Repository files navigation



Data management is hard.

Data management in small (work) groups is even harder, especially if data is very inhomogeneous, often incomplete, and data (format) standards are missing in a given field of research.

Goal: This repository presents work of the Geophysics Section of the University of Bonn to develop a set of guidelines, meta-data entries, and Python helper scripts for a base research data management.

Problems with data management (DM)

  • DM is tedious, and often does not lead to direct benefits for the researcher
  • Often, guidelines and standards are missing for data management on the lowest level of research, i.e., at the level of data creation
  • DM is resource intensive. Commonly, metadata is entered and stored in database, which need to be set up and maintained, including front end software for data input and validation
  • In research environments, there often is a frequent staff turn-over, complicating long-term maintenance issues

Our approach

We aim to alleviate the issue of data management at the lowest level by

  • defining a simple directory structure to store heterogeneous research data (the data tree)
  • defining a simple set of metadata entries that are stored in human- and machine-readable .ini format within the directory structure
  • provide a set of python libraries and helper scripts for simple DM tasks, such as adding new data to a data tree, or listing all available measurements

Onion-shell principle

We recognize that DM requirements vary across institutions, even between individual researchers.

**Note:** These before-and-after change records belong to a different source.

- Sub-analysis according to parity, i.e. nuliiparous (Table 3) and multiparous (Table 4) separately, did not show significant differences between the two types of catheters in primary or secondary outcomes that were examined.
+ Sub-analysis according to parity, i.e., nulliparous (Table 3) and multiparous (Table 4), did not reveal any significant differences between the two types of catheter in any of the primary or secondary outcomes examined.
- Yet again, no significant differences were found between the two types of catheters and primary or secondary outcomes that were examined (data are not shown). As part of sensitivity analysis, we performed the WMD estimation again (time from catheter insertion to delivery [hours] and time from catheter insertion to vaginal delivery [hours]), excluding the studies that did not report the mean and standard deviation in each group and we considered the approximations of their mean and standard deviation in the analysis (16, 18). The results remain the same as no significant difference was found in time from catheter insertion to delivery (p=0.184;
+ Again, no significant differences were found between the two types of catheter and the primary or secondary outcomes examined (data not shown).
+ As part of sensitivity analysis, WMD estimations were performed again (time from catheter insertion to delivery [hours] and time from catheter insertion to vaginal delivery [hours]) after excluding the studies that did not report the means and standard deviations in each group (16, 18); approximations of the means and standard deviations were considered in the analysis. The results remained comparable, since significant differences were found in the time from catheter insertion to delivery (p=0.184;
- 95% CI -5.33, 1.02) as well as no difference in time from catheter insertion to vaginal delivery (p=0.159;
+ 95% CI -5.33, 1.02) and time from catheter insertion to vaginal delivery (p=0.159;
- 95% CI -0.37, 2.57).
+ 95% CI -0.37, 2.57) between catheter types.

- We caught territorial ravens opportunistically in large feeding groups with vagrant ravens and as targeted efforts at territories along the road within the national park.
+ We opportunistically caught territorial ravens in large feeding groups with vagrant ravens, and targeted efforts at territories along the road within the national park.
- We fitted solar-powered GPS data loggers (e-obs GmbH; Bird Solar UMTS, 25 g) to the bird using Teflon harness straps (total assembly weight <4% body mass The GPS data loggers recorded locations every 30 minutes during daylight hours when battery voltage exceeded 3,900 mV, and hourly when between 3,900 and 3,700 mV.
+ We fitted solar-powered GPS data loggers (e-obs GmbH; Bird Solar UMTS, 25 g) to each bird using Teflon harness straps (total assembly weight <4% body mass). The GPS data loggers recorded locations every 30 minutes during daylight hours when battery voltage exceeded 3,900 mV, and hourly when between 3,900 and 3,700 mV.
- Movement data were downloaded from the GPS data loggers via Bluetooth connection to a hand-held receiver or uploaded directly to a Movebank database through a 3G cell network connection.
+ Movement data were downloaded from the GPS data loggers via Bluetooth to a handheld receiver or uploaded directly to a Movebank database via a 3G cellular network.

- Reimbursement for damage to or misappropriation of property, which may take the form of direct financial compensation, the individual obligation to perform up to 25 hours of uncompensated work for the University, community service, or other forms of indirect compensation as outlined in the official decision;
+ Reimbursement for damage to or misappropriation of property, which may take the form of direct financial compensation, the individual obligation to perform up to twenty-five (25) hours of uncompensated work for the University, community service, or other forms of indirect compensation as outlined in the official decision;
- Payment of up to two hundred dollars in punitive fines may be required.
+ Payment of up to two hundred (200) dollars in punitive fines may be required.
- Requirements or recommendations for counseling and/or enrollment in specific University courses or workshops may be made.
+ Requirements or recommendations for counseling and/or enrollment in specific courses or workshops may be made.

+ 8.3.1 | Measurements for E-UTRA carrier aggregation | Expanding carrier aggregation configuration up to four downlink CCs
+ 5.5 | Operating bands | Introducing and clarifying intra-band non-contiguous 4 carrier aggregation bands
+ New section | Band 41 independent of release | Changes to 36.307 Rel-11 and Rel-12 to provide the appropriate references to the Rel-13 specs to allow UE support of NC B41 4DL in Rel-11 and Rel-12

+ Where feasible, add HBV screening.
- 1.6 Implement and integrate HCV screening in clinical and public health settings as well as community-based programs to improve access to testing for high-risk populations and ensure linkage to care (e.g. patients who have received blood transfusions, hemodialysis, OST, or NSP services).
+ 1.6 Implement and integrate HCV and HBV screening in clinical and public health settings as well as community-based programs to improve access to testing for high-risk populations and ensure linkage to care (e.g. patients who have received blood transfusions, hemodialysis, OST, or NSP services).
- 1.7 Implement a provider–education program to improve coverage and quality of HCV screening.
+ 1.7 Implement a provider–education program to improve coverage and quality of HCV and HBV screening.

We envision our DM practices the smallest shell of a DM stack, as a basic fall back that requires no special hardware or expert skills.

If resources are available, the metadata files stored in the data tree can be scanned and imported in a database, and built upon to create sophisticated DM practices.

The data tree can also be used for easy export and subsequent import into larger-scale DM operations, such as often operated by research projects or larger research institutions.

Required hard- and software

  • A directory tree can be created by hand, if required. Therefore, only a computer and a file browser is required

  • In order to use the provided Python scripts and libraries, a working Python interpreter is required, as well as the following packages:

    • numpy
    • prompt_toolkit
    • pandas

The data tree

A data tree consists of pre-defined levels, some of which are optional. Each directory level is uniquely identified by a two-character prefix, separated by the level name by an underscore. Some levels are restricted to a certain set of possible level names (i.e., the target level only allows the values field or laboratory).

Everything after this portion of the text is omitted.